■ **What you will do**
I would like every record reproduced exactly, with the pictures left out.

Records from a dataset
++++++++++

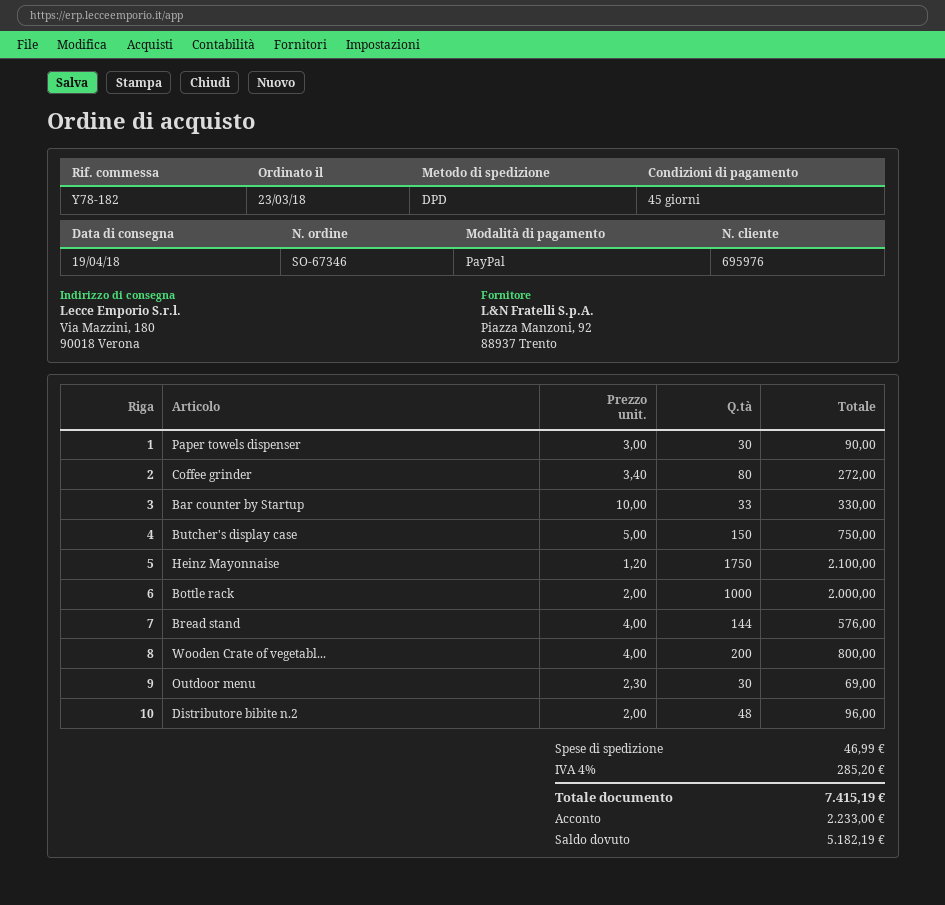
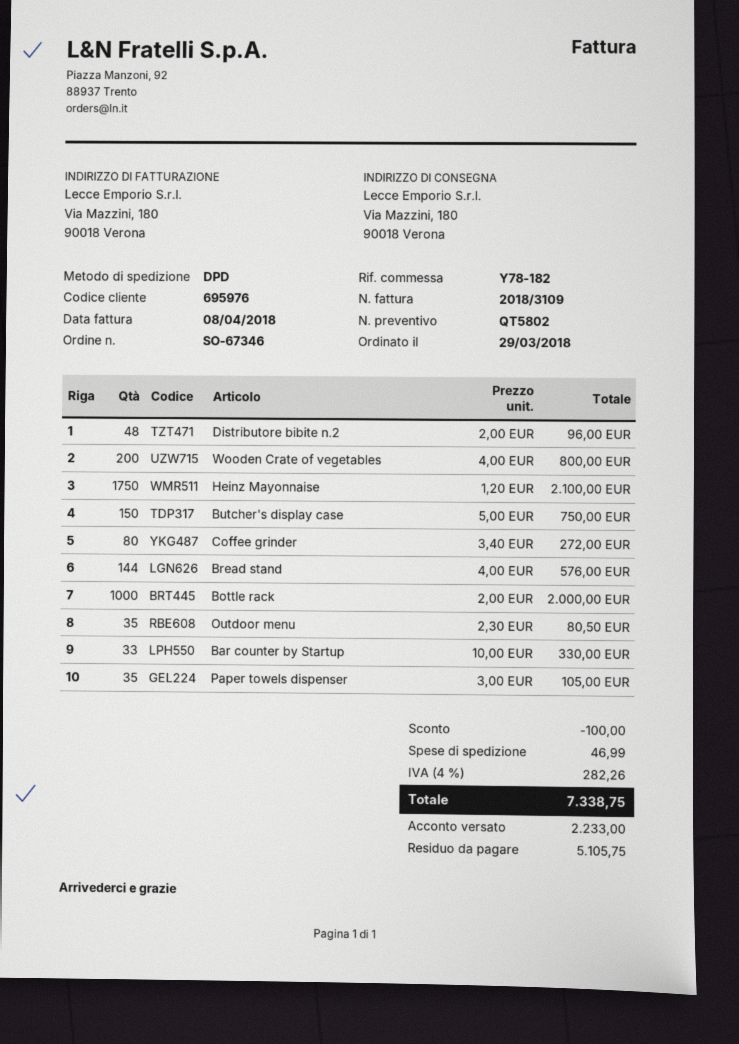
order date: 2018-03-23 -> 2018-03-29
Paper towels dispenser: 30 x 3.00 = 90.00 -> 35 x 3.00 = 105.00
Outdoor menu: 30 x 2.30 = 69.00 -> 35 x 2.30 = 80.50
discount: none -> 100.00
tax: 4% = 285.20 -> 4% = 282.26
total: 7415.19 -> 7338.75
balance: 5182.19 -> 5105.75

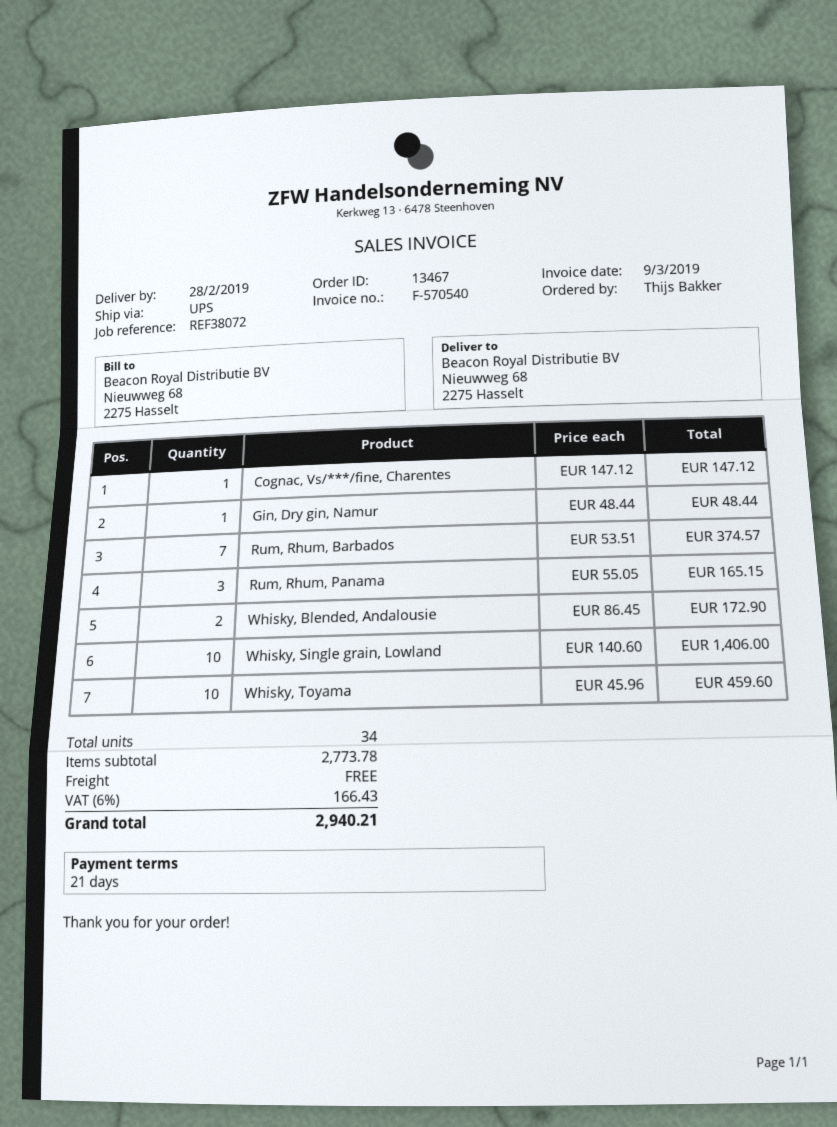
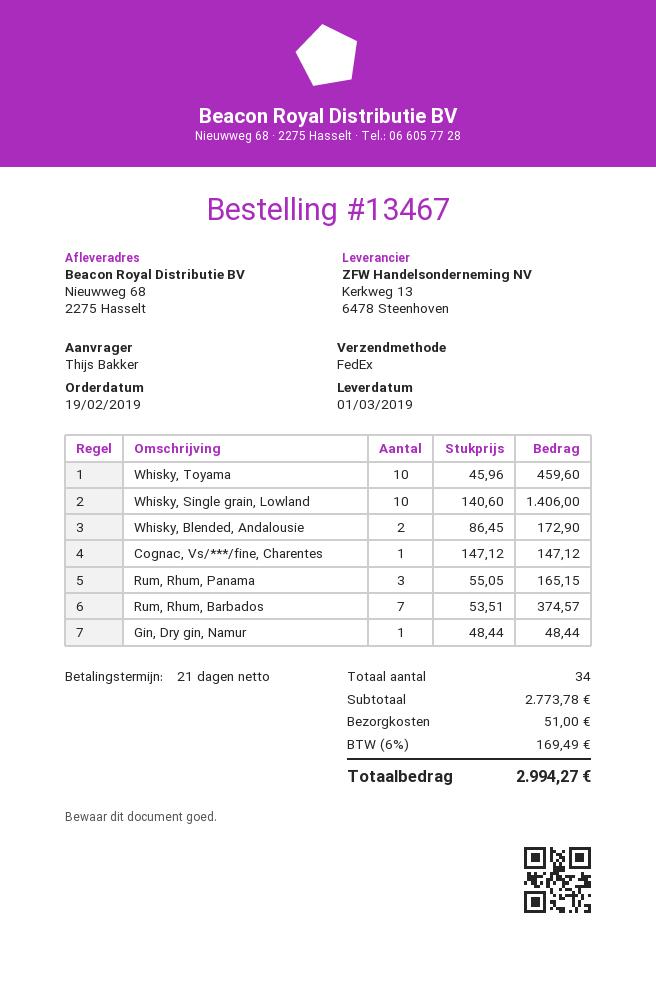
delivery date: 2019-02-28 -> 2019-03-01
shipping method: UPS -> FedEx
shipping: 0.00 -> 51.00
tax: 6% = 166.43 -> 6% = 169.49
total: 2940.21 -> 2994.27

++++++++++

■ **Solution below**
order date: 2018-03-23 -> 2018-03-29
Paper towels dispenser: 30 x 3.00 = 90.00 -> 35 x 3.00 = 105.00
Outdoor menu: 30 x 2.30 = 69.00 -> 35 x 2.30 = 80.50
discount: none -> 100.00
tax: 4% = 285.20 -> 4% = 282.26
total: 7415.19 -> 7338.75
balance: 5182.19 -> 5105.75

delivery date: 2019-02-28 -> 2019-03-01
shipping method: UPS -> FedEx
shipping: 0.00 -> 51.00
tax: 6% = 166.43 -> 6% = 169.49
total: 2940.21 -> 2994.27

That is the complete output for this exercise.